■ DATA FOR ANALYSIS
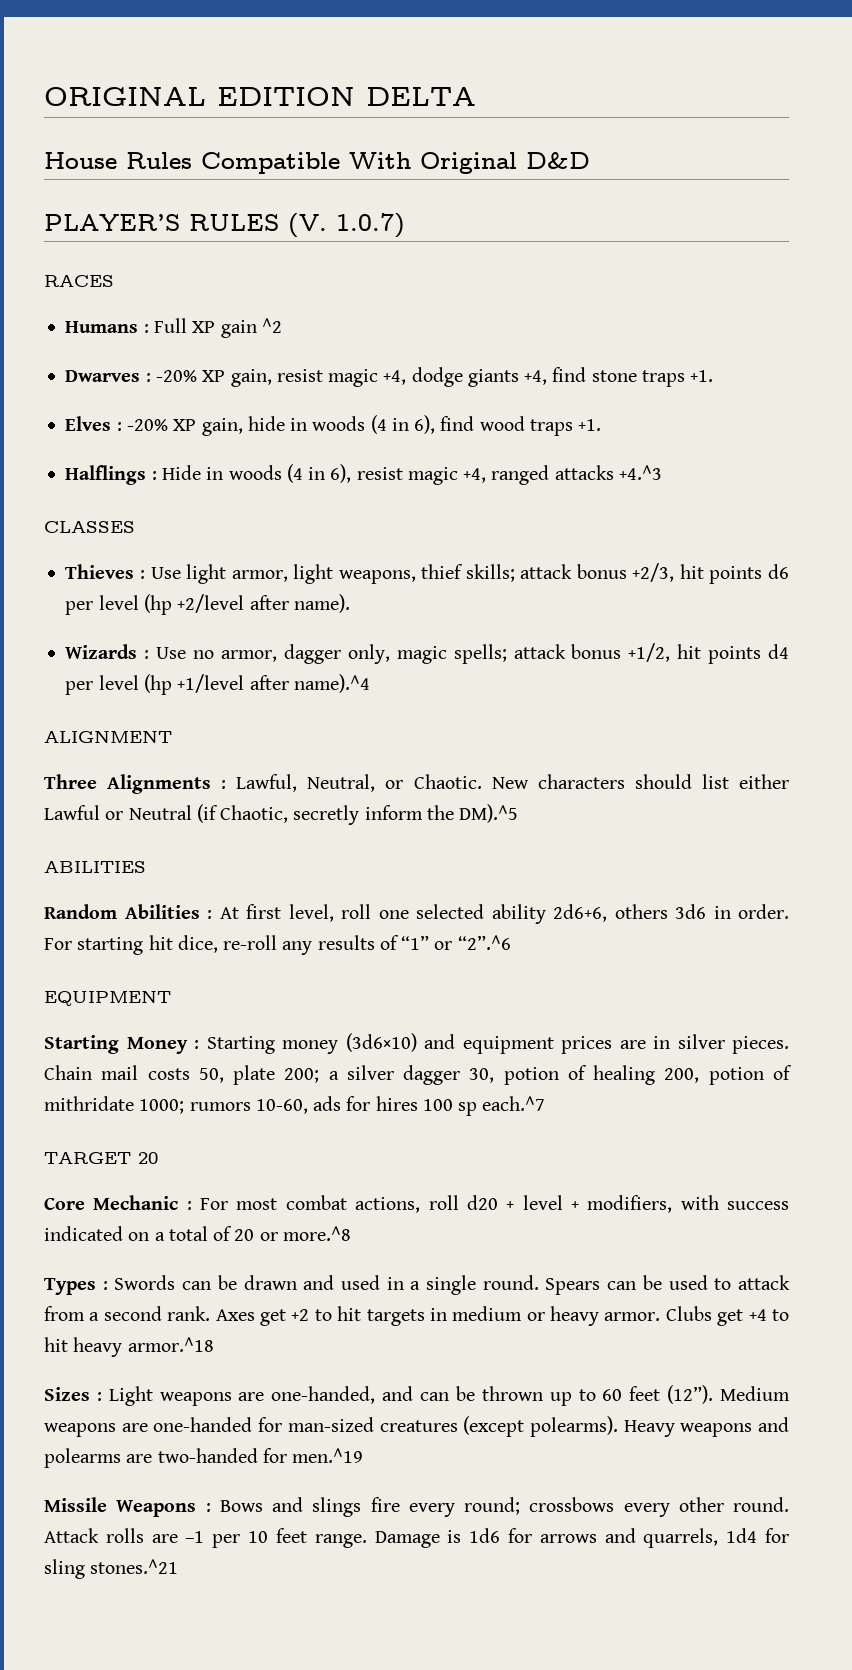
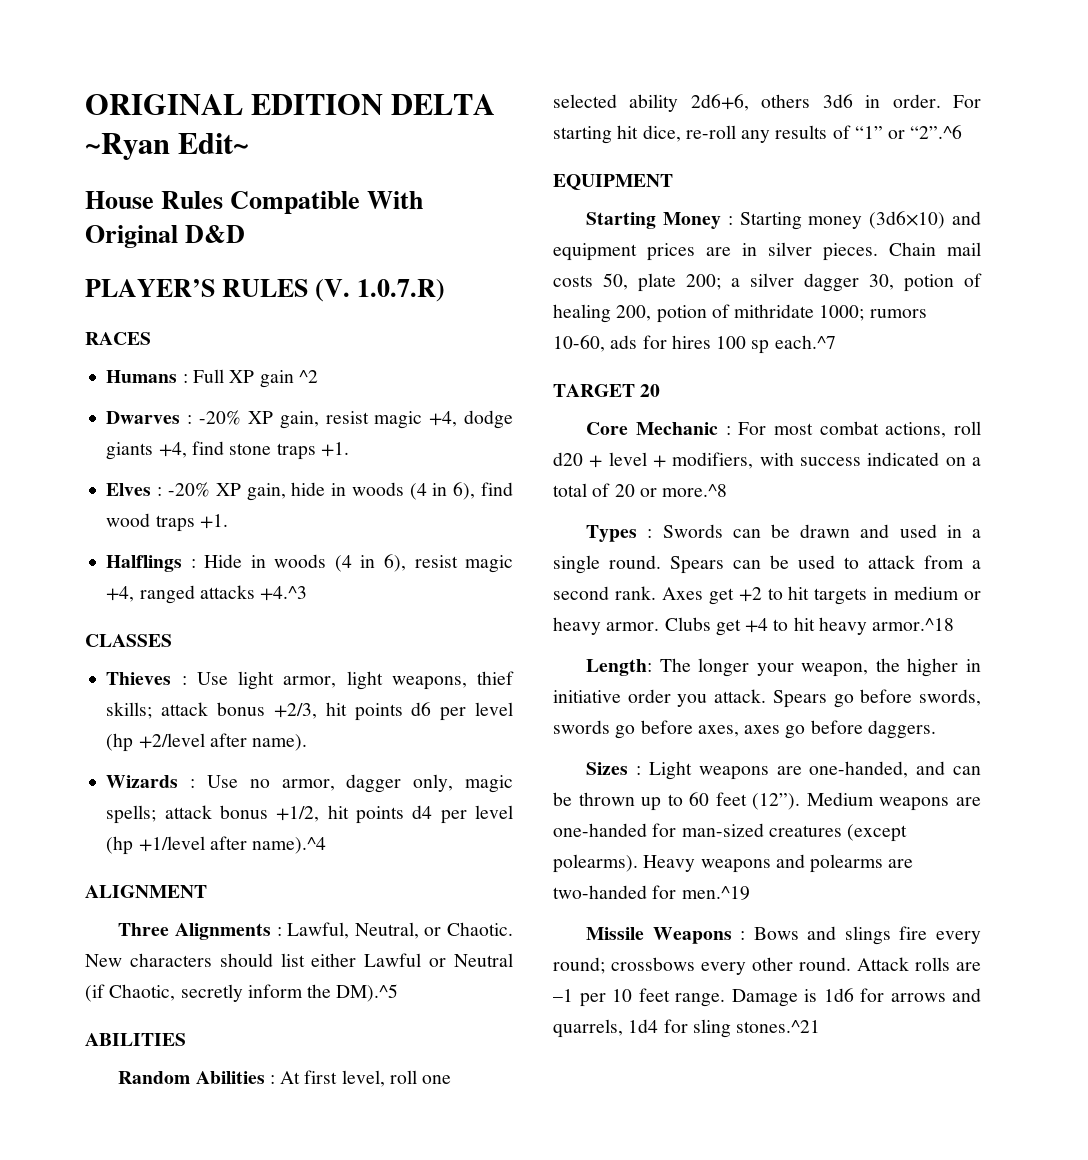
- ORIGINAL EDITION DELTA
+ ORIGINAL EDITION DELTA ~Ryan Edit~
- PLAYER’S RULES (V. 1.0.7)
+ PLAYER’S RULES (V. 1.0.7.R)
+ Length: The longer your weapon, the higher in initiative order you attack. Spears go before swords, swords go before axes, axes go before daggers.

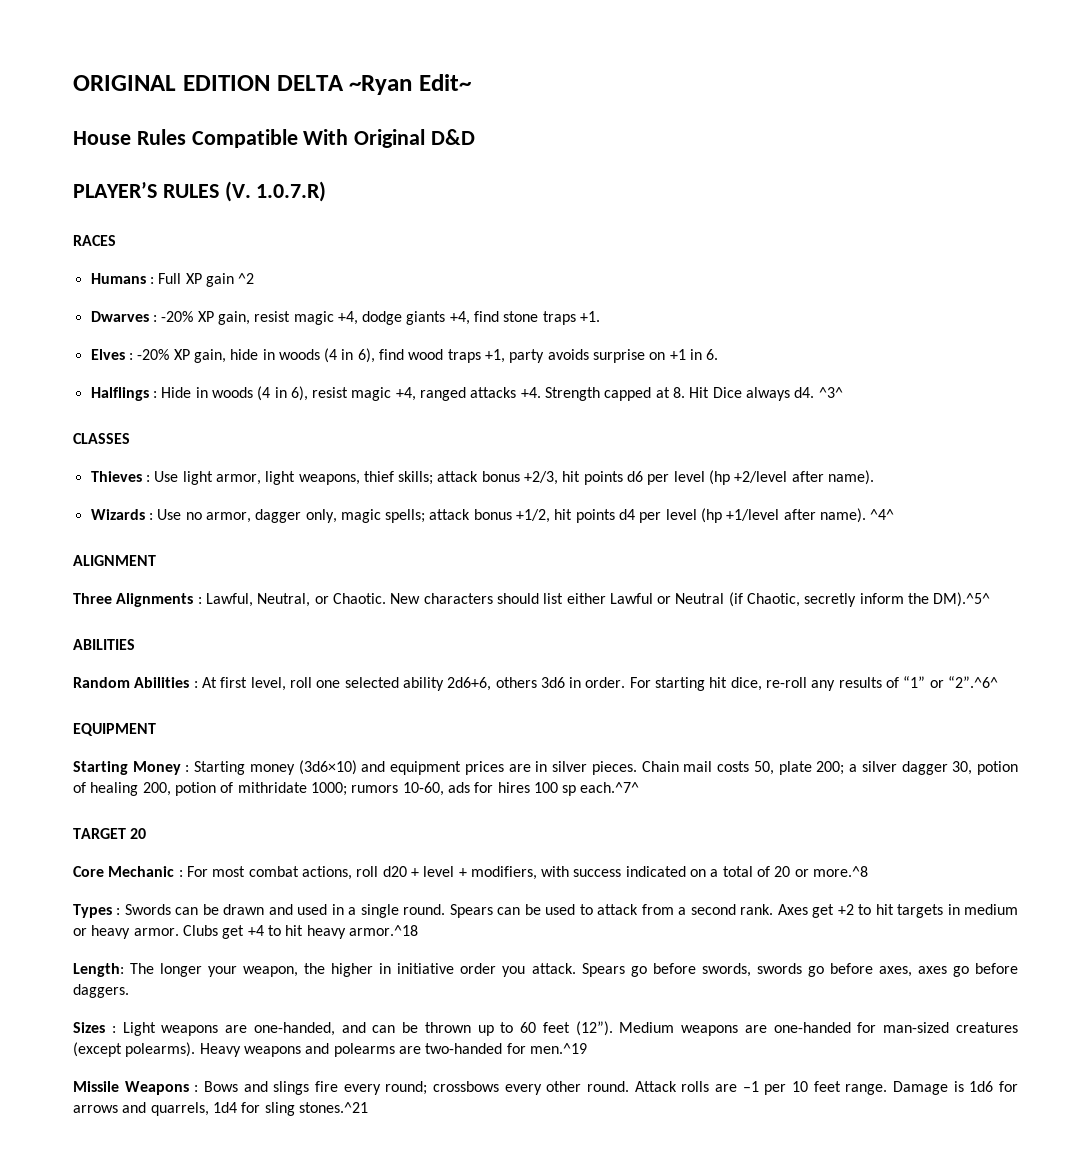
- Elves : -20% XP gain, hide in woods (4 in 6), find wood traps +1.
+ Elves : -20% XP gain, hide in woods (4 in 6), find wood traps +1, party avoids surprise on +1 in 6.
- Halflings : Hide in woods (4 in 6), resist magic +4, ranged attacks +4.^3
+ Halflings : Hide in woods (4 in 6), resist magic +4, ranged attacks +4. Strength capped at 8. Hit Dice always d4. ^3^
- Wizards : Use no armor, dagger only, magic spells; attack bonus +1/2, hit points d4 per level (hp +1/level after name).^4
+ Wizards : Use no armor, dagger only, magic spells; attack bonus +1/2, hit points d4 per level (hp +1/level after name). ^4^
- New characters should list either Lawful or Neutral (if Chaotic, secretly inform the DM).^5
+ New characters should list either Lawful or Neutral (if Chaotic, secretly inform the DM).^5^
- For starting hit dice, re-roll any results of “1” or “2”.^6
+ For starting hit dice, re-roll any results of “1” or “2”.^6^
- Chain mail costs 50, plate 200; a silver dagger 30, potion of healing 200, potion of mithridate 1000; rumors 10-60, ads for hires 100 sp each.^7
+ Chain mail costs 50, plate 200; a silver dagger 30, potion of healing 200, potion of mithridate 1000; rumors 10-60, ads for hires 100 sp each.^7^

■ TASK TO COMPLETE
Leave out the pictures and return every record word for word.

■ RESULT
- ORIGINAL EDITION DELTA
+ ORIGINAL EDITION DELTA ~Ryan Edit~
- PLAYER’S RULES (V. 1.0.7)
+ PLAYER’S RULES (V. 1.0.7.R)
+ Length: The longer your weapon, the higher in initiative order you attack. Spears go before swords, swords go before axes, axes go before daggers.

- Elves : -20% XP gain, hide in woods (4 in 6), find wood traps +1.
+ Elves : -20% XP gain, hide in woods (4 in 6), find wood traps +1, party avoids surprise on +1 in 6.
- Halflings : Hide in woods (4 in 6), resist magic +4, ranged attacks +4.^3
+ Halflings : Hide in woods (4 in 6), resist magic +4, ranged attacks +4. Strength capped at 8. Hit Dice always d4. ^3^
- Wizards : Use no armor, dagger only, magic spells; attack bonus +1/2, hit points d4 per level (hp +1/level after name).^4
+ Wizards : Use no armor, dagger only, magic spells; attack bonus +1/2, hit points d4 per level (hp +1/level after name). ^4^
- New characters should list either Lawful or Neutral (if Chaotic, secretly inform the DM).^5
+ New characters should list either Lawful or Neutral (if Chaotic, secretly inform the DM).^5^
- For starting hit dice, re-roll any results of “1” or “2”.^6
+ For starting hit dice, re-roll any results of “1” or “2”.^6^
- Chain mail costs 50, plate 200; a silver dagger 30, potion of healing 200, potion of mithridate 1000; rumors 10-60, ads for hires 100 sp each.^7
+ Chain mail costs 50, plate 200; a silver dagger 30, potion of healing 200, potion of mithridate 1000; rumors 10-60, ads for hires 100 sp each.^7^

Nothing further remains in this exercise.